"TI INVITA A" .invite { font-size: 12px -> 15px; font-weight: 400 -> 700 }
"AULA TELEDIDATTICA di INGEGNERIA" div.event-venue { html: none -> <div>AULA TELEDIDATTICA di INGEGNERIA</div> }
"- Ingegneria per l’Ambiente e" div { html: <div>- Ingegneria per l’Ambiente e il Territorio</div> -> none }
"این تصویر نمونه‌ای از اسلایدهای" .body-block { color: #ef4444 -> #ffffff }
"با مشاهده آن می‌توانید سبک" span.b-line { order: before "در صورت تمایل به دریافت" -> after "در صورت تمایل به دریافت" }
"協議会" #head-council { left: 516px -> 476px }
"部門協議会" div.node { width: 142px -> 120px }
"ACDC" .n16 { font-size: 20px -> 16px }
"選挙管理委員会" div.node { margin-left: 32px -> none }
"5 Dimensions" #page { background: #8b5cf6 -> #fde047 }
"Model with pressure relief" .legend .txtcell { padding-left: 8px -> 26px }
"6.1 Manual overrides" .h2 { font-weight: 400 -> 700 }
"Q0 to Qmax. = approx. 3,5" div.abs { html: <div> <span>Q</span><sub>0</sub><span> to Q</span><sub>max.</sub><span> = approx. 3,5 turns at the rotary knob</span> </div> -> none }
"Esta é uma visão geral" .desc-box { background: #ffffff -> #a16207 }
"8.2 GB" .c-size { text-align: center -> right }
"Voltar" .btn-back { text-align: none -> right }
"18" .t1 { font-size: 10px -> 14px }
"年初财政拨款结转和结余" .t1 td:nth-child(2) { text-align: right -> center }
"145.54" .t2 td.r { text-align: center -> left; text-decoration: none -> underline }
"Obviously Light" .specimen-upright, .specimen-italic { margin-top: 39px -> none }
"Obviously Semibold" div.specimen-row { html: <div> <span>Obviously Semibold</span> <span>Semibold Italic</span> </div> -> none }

◇ ◇ ◇ ◇ ◇ ◇ ◇

§ **Brief**: Please return only the lines above, starting at the line that has "تصویر نمونه‌ای از" and ending at the line that has "width: 142px ->", keeping both and leaving each one unchanged.

§ **Solution for this task**:
"این تصویر نمونه‌ای از اسلایدهای" .body-block { color: #ef4444 -> #ffffff }
"با مشاهده آن می‌توانید سبک" span.b-line { order: before "در صورت تمایل به دریافت" -> after "در صورت تمایل به دریافت" }
"協議会" #head-council { left: 516px -> 476px }
"部門協議会" div.node { width: 142px -> 120px }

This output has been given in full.